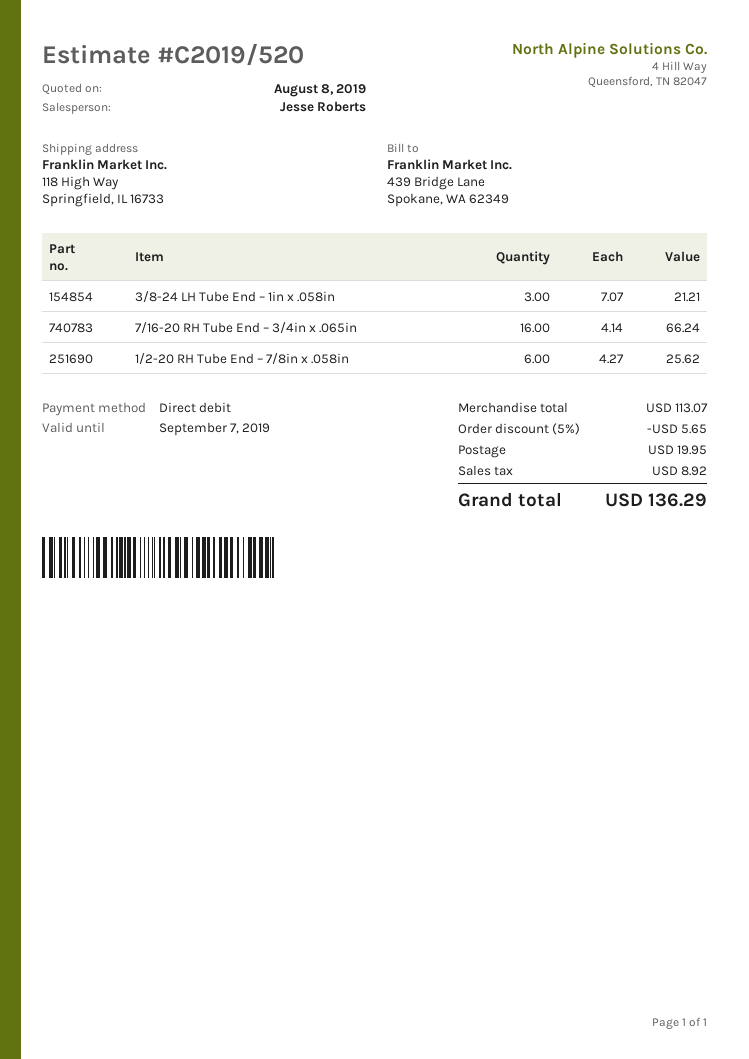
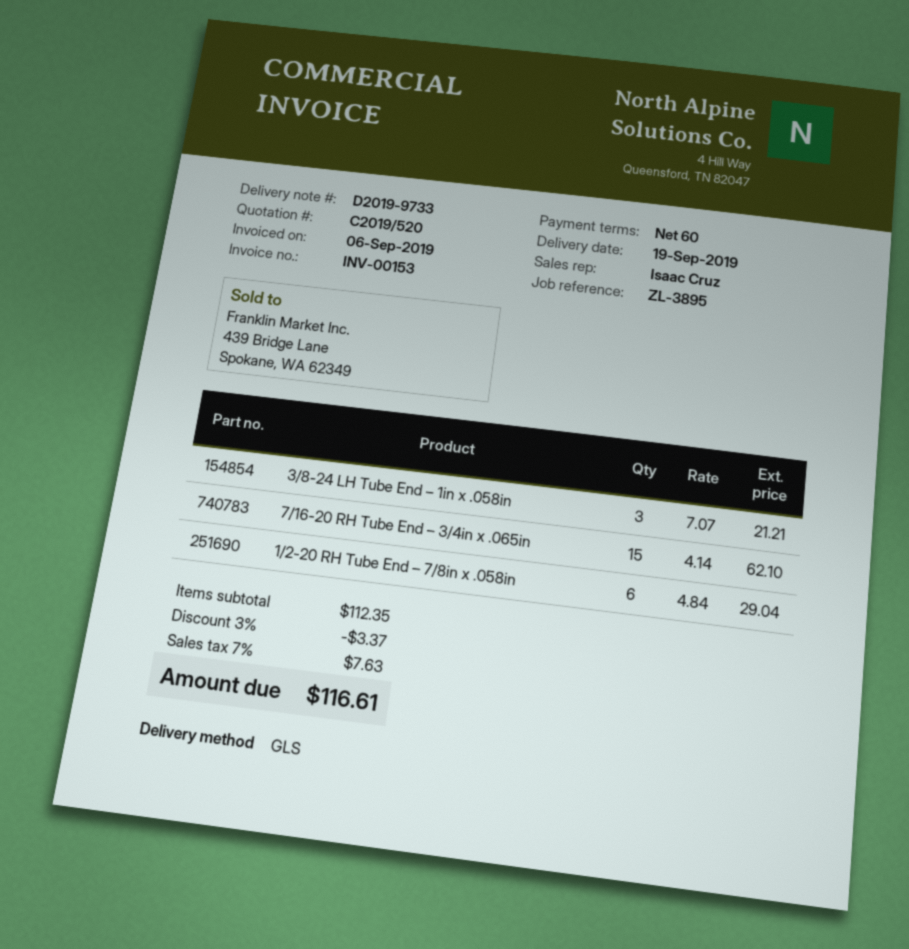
sales rep: Jesse Roberts -> Isaac Cruz
7/16-20 RH Tube End – 3/4in x .065in: 16 x 4.14 = 66.24 -> 15 x 4.14 = 62.10
1/2-20 RH Tube End – 7/8in x .058in: 6 x 4.27 = 25.62 -> 6 x 4.84 = 29.04
subtotal: 113.07 -> 112.35
discount: 5% = 5.65 -> 3% = 3.37
shipping: 19.95 -> none
tax: 8.92 -> 7.63
total: 136.29 -> 116.61

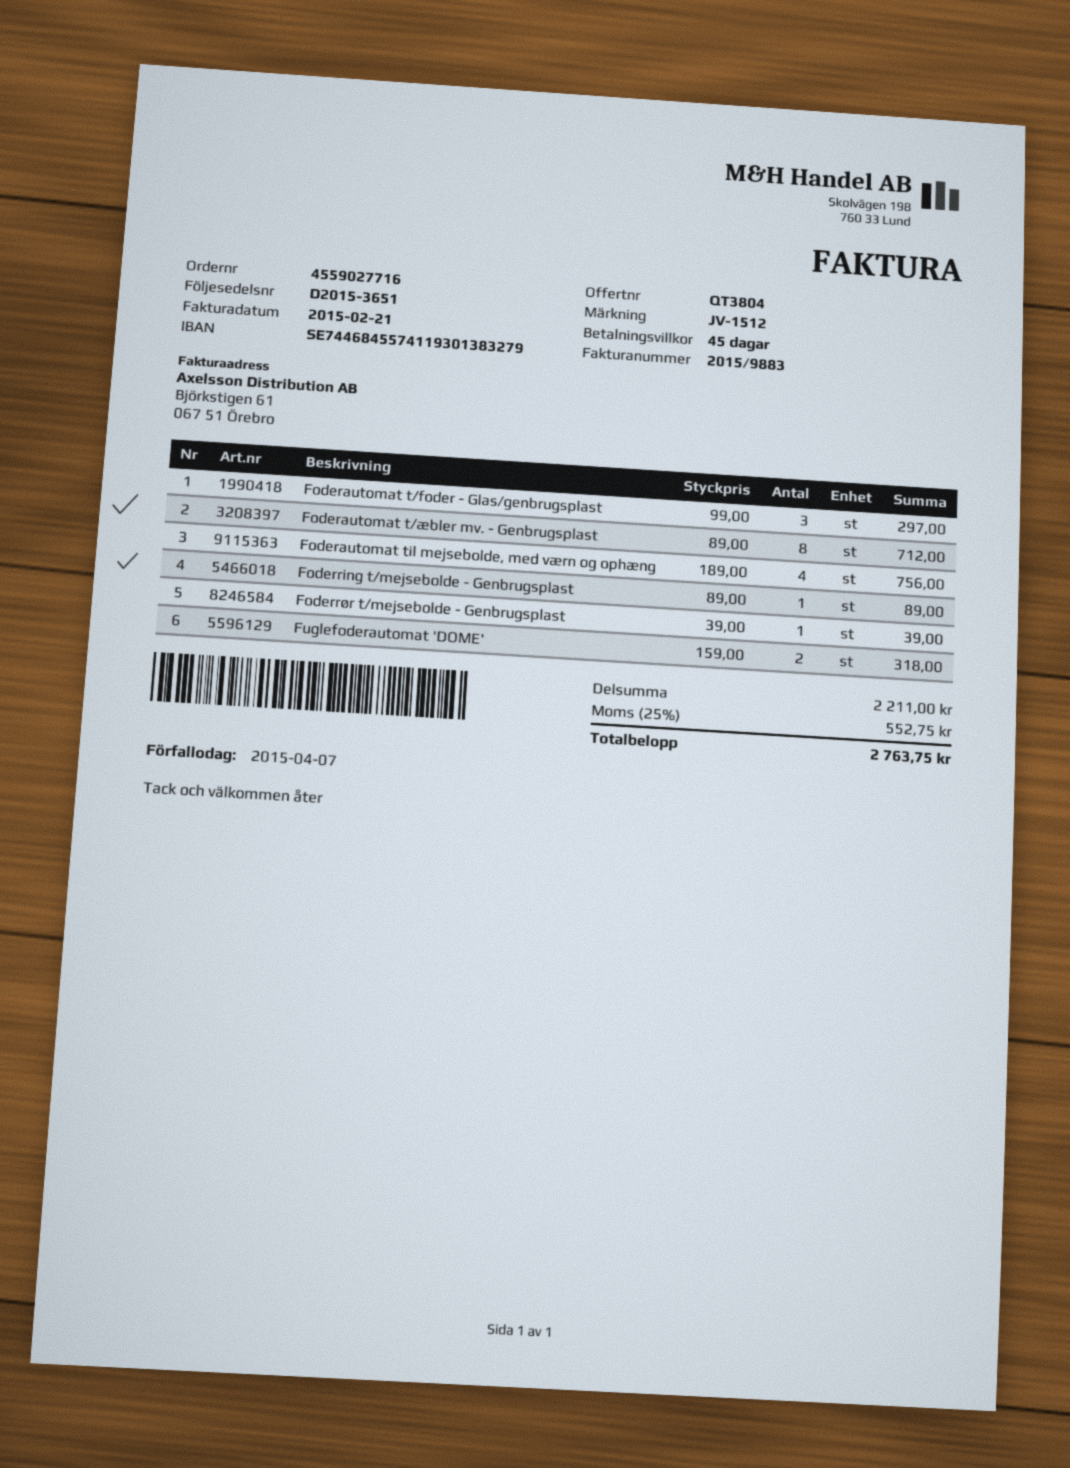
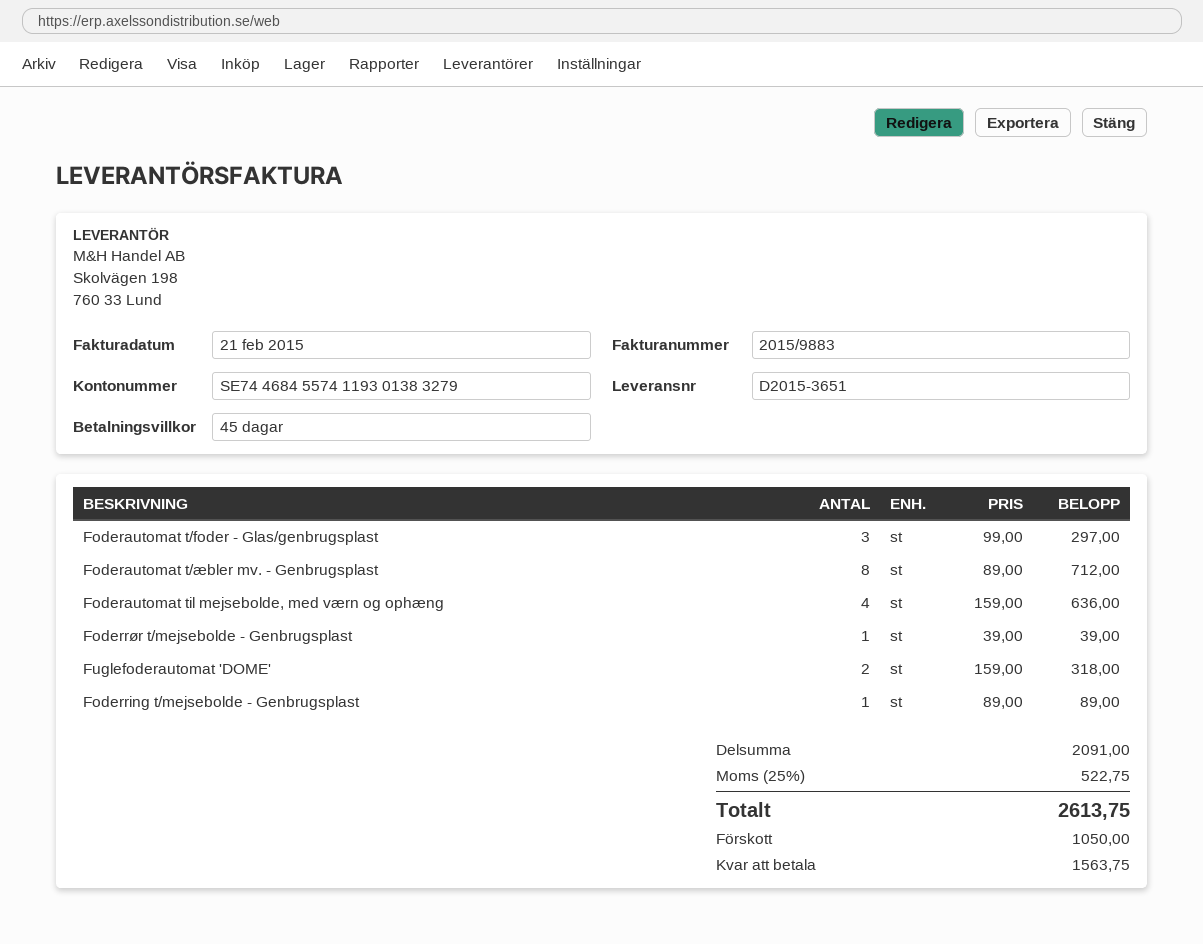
Foderautomat til mejsebolde, med værn og ophæng: 4 x 189.00 = 756.00 -> 4 x 159.00 = 636.00
subtotal: 2211.00 -> 2091.00
tax: 25% = 552.75 -> 25% = 522.75
total: 2763.75 -> 2613.75

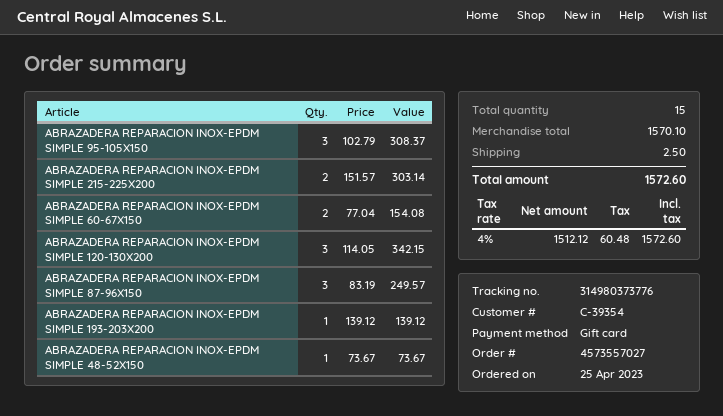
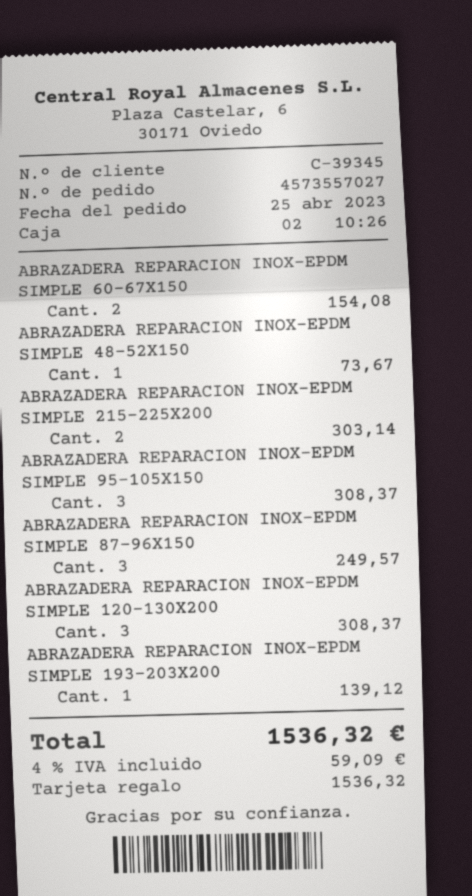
customer number: C-39354 -> C-39345
ABRAZADERA REPARACION INOX-EPDM SIMPLE 120-130X200: 3 for 342.15 -> 3 for 308.37
shipping: 2.50 -> none
tax: 4% = 60.48 -> 4% = 59.09
total: 1572.60 -> 1536.32

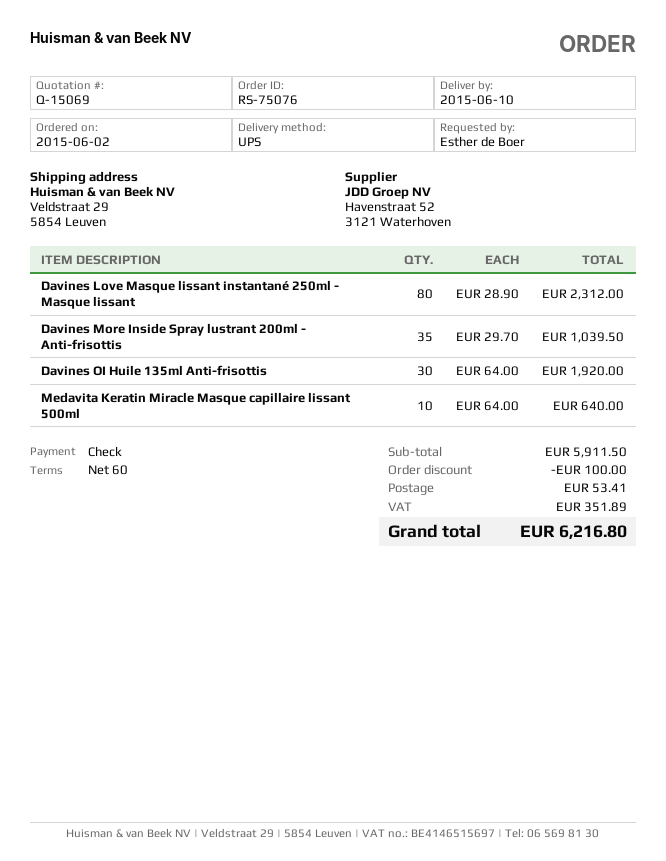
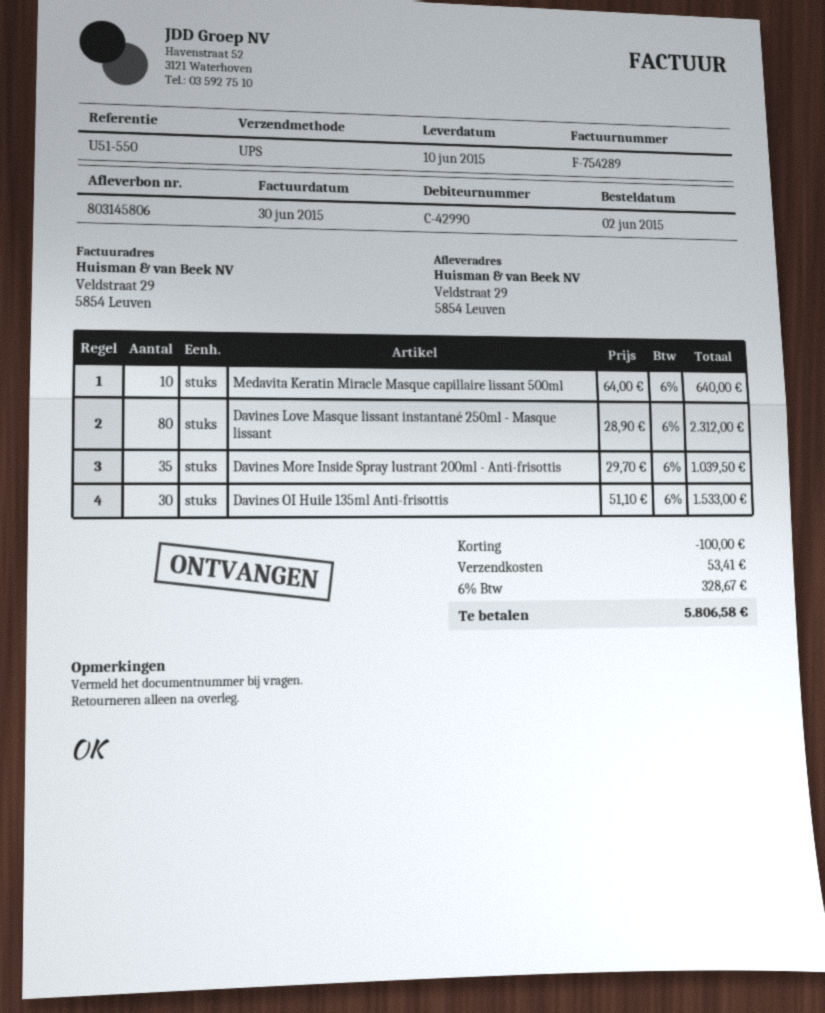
Davines OI Huile 135ml Anti-frisottis: 30 x 64.00 = 1920.00 -> 30 x 51.10 = 1533.00
tax: 351.89 -> 328.67
total: 6216.80 -> 5806.58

> **Work task**: Every line of the records that includes the word "none" should be gathered.

> **Exercise response**:
shipping: 19.95 -> none
shipping: 2.50 -> none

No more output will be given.